Hudnall’s whimsical sculptural approach brings us to the most conceptual of the pieces in the show: conceived and fabricated by Brent Budsberg and Shana McCaw. Their work often explores ideas of domesticity mixing concept, performance, and finely crafted objects. For their sculpture in the show, they take the idea of a broken and cast off antique street lamp and render it in tromp l’oeil carved wood. Complete with broken glass made from highly polished maple surrounded by a dyed and waxed wood structure representing cast iron, the object appears to glow from within as if it still emanates light even though severed from its original source of electricity. This work begs close inspection and introspection.
Finally, we have two artists creating whimsical lights from chunks of wood, related yet conceptually quite different works. Duncan Meerding, a legally blind designer/maker from Australia, creates light fixtures from sections of tree trunks that emit light through cracks and spaces. His work is highly tactile, which is to be expected from someone who builds by feel. It is also a conceptually sound and engaging illustration of Meerding’s relation with light, reflecting his limited vision with which he is able to view the world. The Italian artist Marco Stefanelli too makes lamps from stumps, scrap wood, and split logs, but fills the voids with cast resin as an extension of the wood itself, albeit a glowing addition. I see Stefanelli’s fixtures as being about the object where as Meerding’s are about the light, shadow and experience. In addition to illuminating surroundings, the work of both artists is primarily intended to amplify sensory experience.
It is not lost on me that as curator of a show focused on wood that there is a certain irony in that I have been producing faux bois work for decades. My newGROWTH fixture in the show is made from welded and carved aluminum. My visualization of a tree being genetically predisposed to grow into a very functional light fixture is my driving concept. Metal has long been my medium of expression. The piece is about wood, not of wood like the others in this exhibit. Over a dozen years of working through this series and nearly 30 years exhibiting functional objects at major international trade shows has exposed me to the work of the makers in this show and many more exceptional designs in wood that were not included, though I wish we could. As stated at the opening of this essay, wood is big right now. It is a material with both tactile and visual depth as well a cultural memory and familiarity. The 23 makers in this exhibition illustrate how wood can be manipulated to the will and whim of a designer and used to illuminate both figuratively and metaphorically. Wooden lighting, we see, can ultimately feed the soul.

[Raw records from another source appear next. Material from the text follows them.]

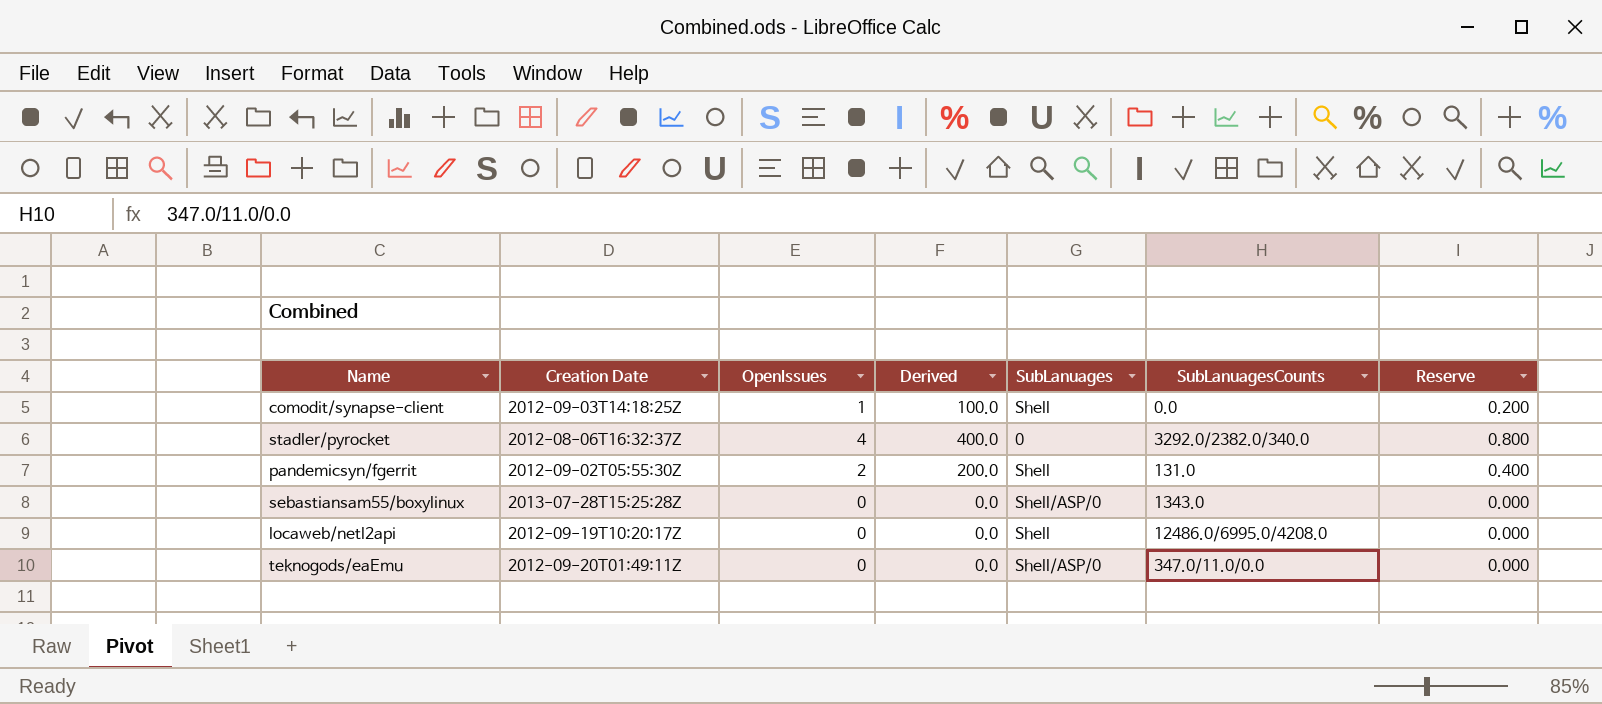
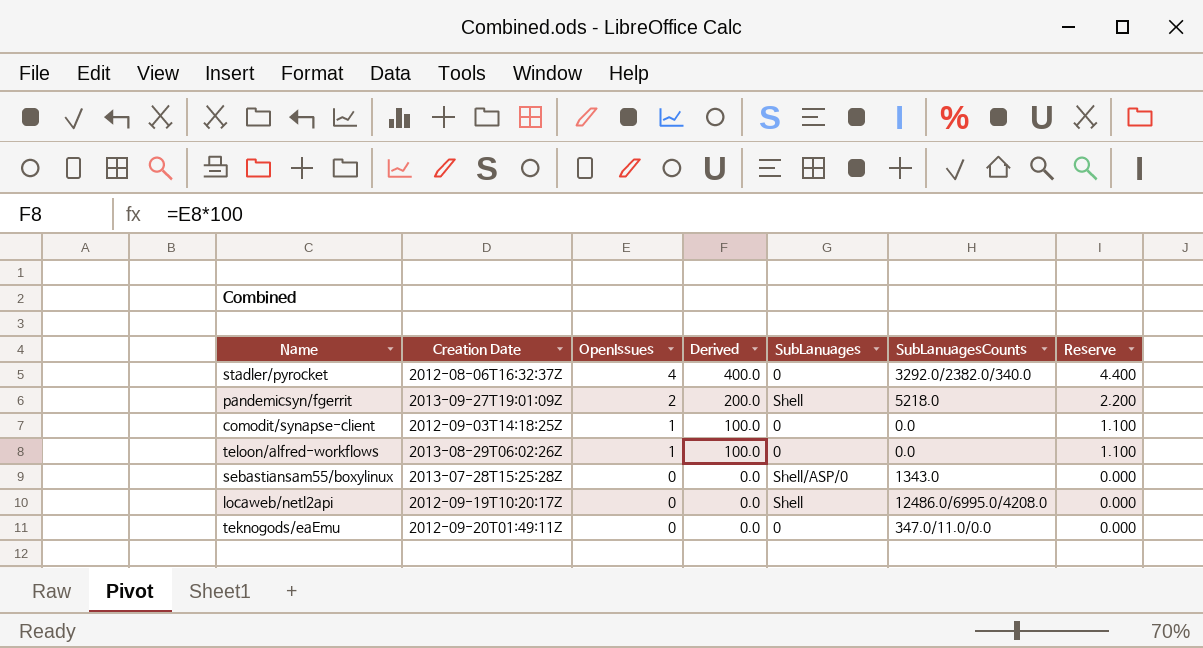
row order: none -> OpenIssues descending
column Reserve | formula: [OpenIssues] * 0.2 -> [OpenIssues] * 1.1
pandemicsyn/fgerrit | Creation Date: 2012-09-02T05:55:30Z -> 2013-09-27T19:01:09Z
pandemicsyn/fgerrit | SubLanuagesCounts: 131.0 -> 5218.0
comodit/synapse-client | SubLanuages: Shell -> 0
row teloon/alfred-workflows: none -> 2013-08-29T06:02:26Z | 1 | 100.0 | 0 | 0.0 | 1.100
teknogods/eaEmu | SubLanuages: Shell/ASP/0 -> 0

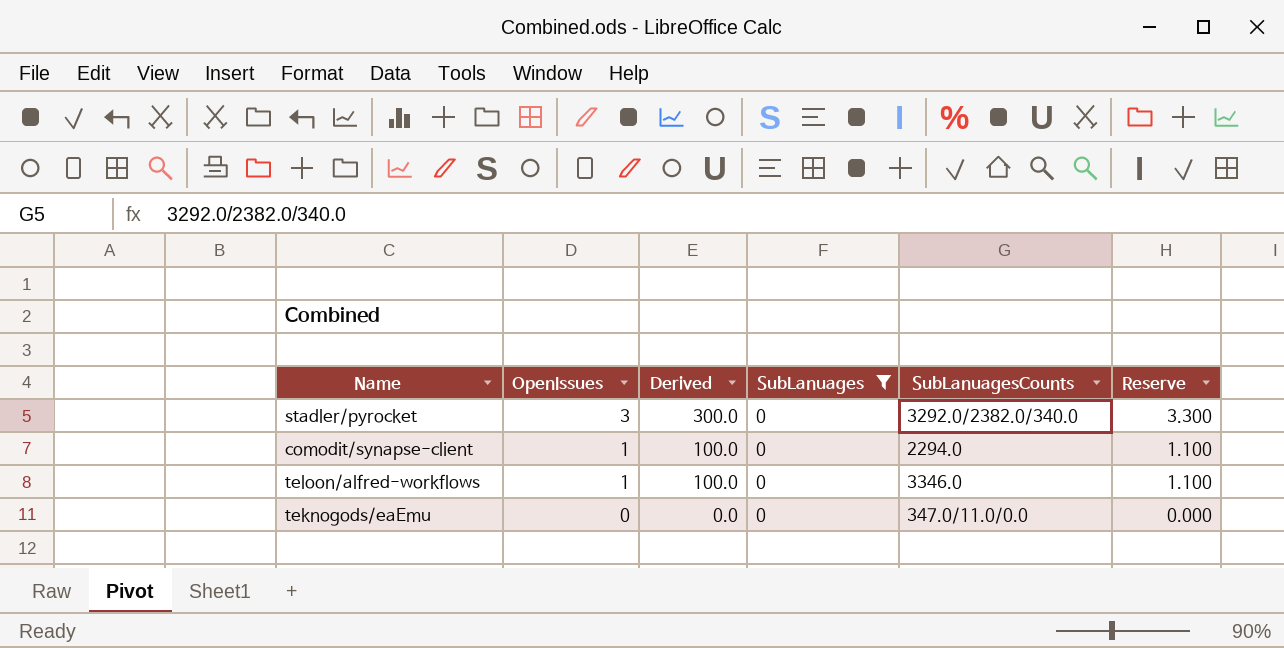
filter: none -> SubLanuages = 0
column Creation Date | position: 2 -> none
stadler/pyrocket | OpenIssues: 4 -> 3
stadler/pyrocket | Derived: 400.0 -> 300.0
stadler/pyrocket | Reserve: 4.400 -> 3.300
comodit/synapse-client | SubLanuagesCounts: 0.0 -> 2294.0
teloon/alfred-workflows | SubLanuagesCounts: 0.0 -> 3346.0

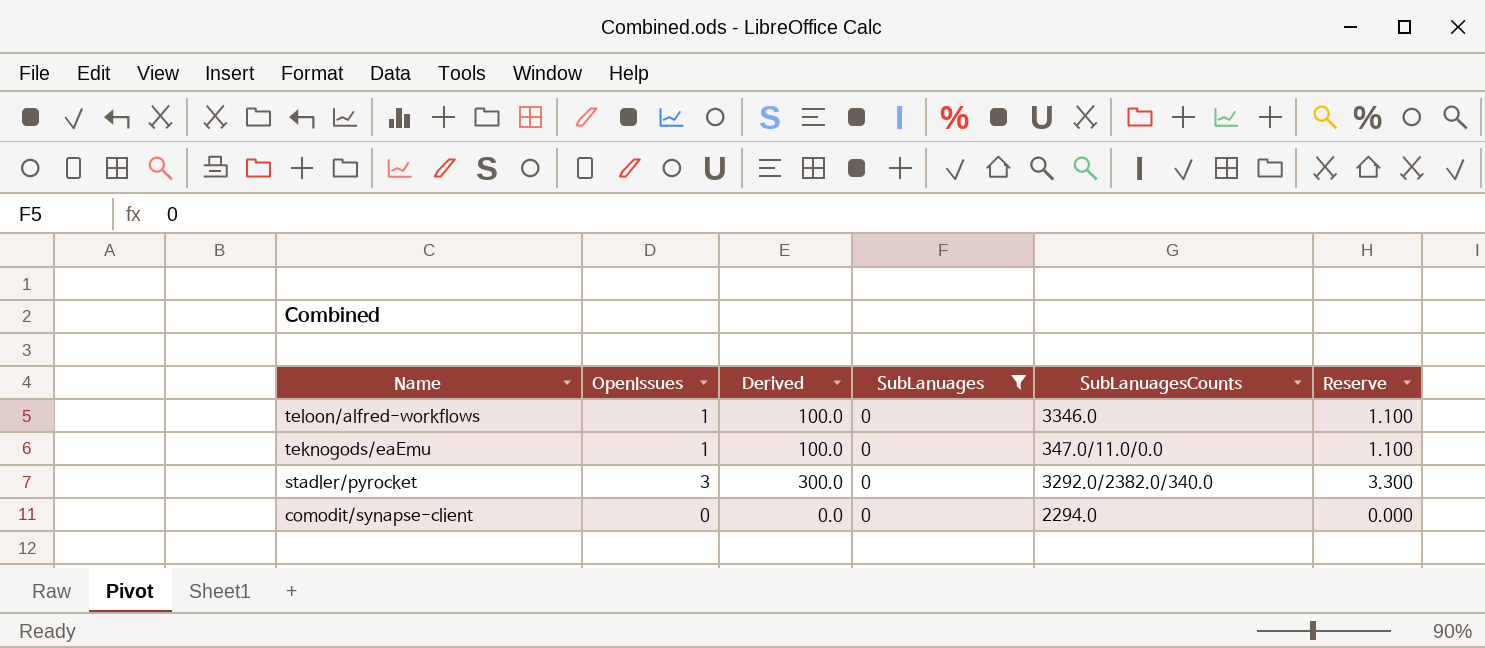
row order: OpenIssues descending -> Name descending
teknogods/eaEmu | OpenIssues: 0 -> 1
teknogods/eaEmu | Derived: 0.0 -> 100.0
teknogods/eaEmu | Reserve: 0.000 -> 1.100
comodit/synapse-client | OpenIssues: 1 -> 0
comodit/synapse-client | Derived: 100.0 -> 0.0
comodit/synapse-client | Reserve: 1.100 -> 0.000

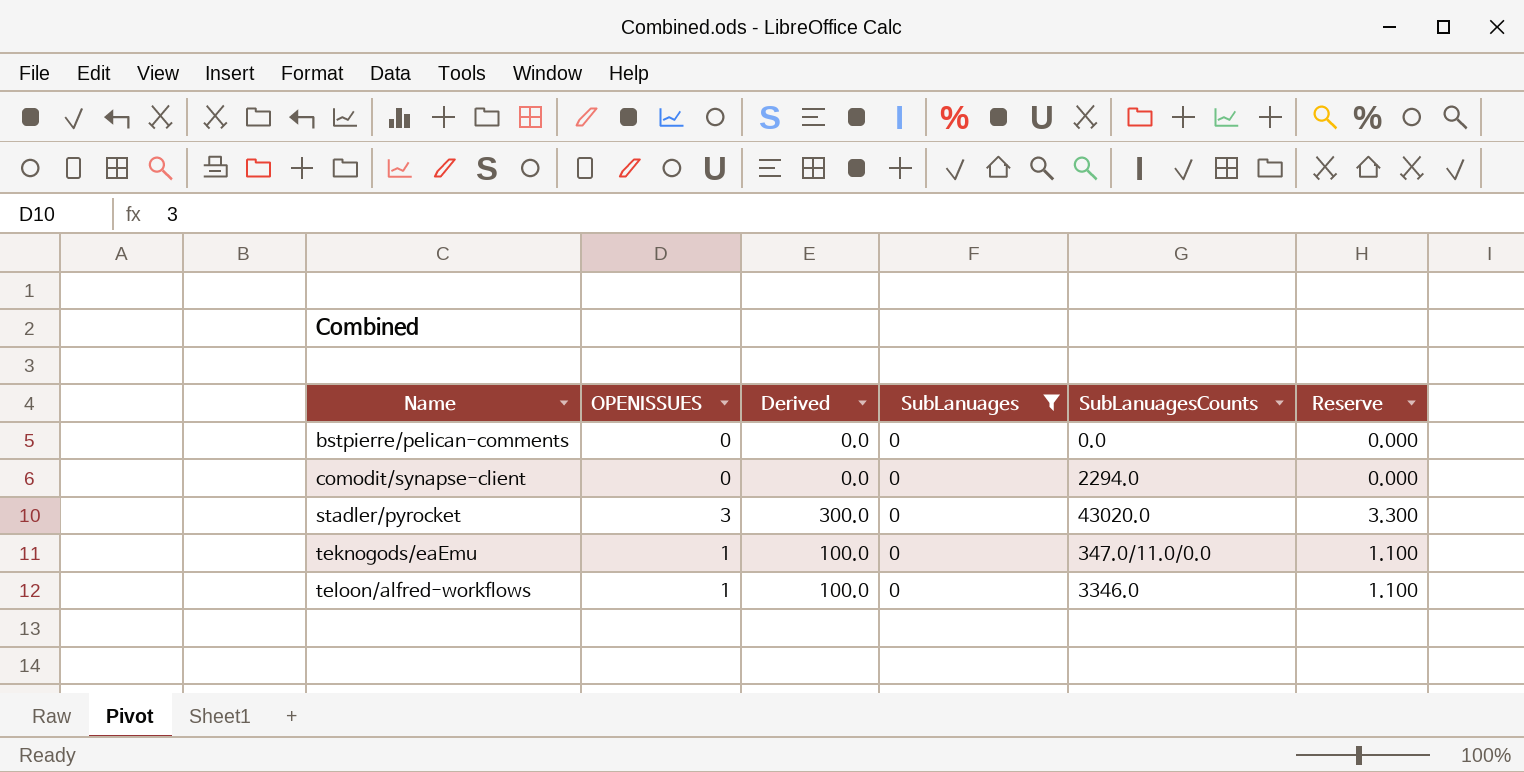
row order: Name descending -> Name ascending
column name: OpenIssues -> OPENISSUES
row bstpierre/pelican-comments: none -> 0 | 0.0 | 0 | 0.0 | 0.000
stadler/pyrocket | SubLanuagesCounts: 3292.0/2382.0/340.0 -> 43020.0

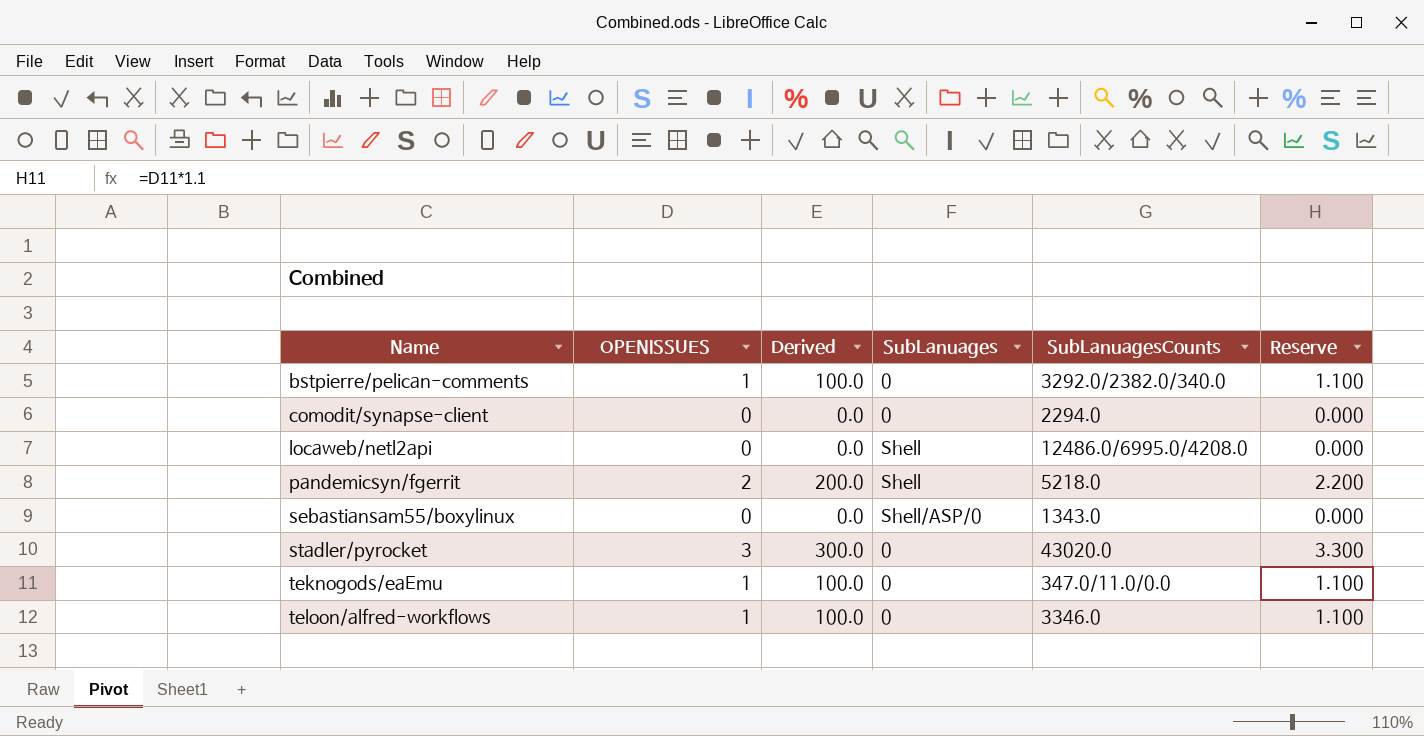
filter: SubLanuages = 0 -> none
bstpierre/pelican-comments | OPENISSUES: 0 -> 1
bstpierre/pelican-comments | Derived: 0.0 -> 100.0
bstpierre/pelican-comments | SubLanuagesCounts: 0.0 -> 3292.0/2382.0/340.0
bstpierre/pelican-comments | Reserve: 0.000 -> 1.100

Christopher Poehlmann has been designing and building decorative light fixtures and studio furniture since 1990. His company CP Lighting has an international reputation and his work has been published in nearly every design publication across the globe. During his six year term as Trustee for The Furniture Society, Poehlmann developed and curated a number of gallery and museum exhibitions as well as an exhibition of emerging studio furniture design within the International Contemporary Furniture Fair that is now in its 15th year. Poehlmann also writes about design for publications like Modern.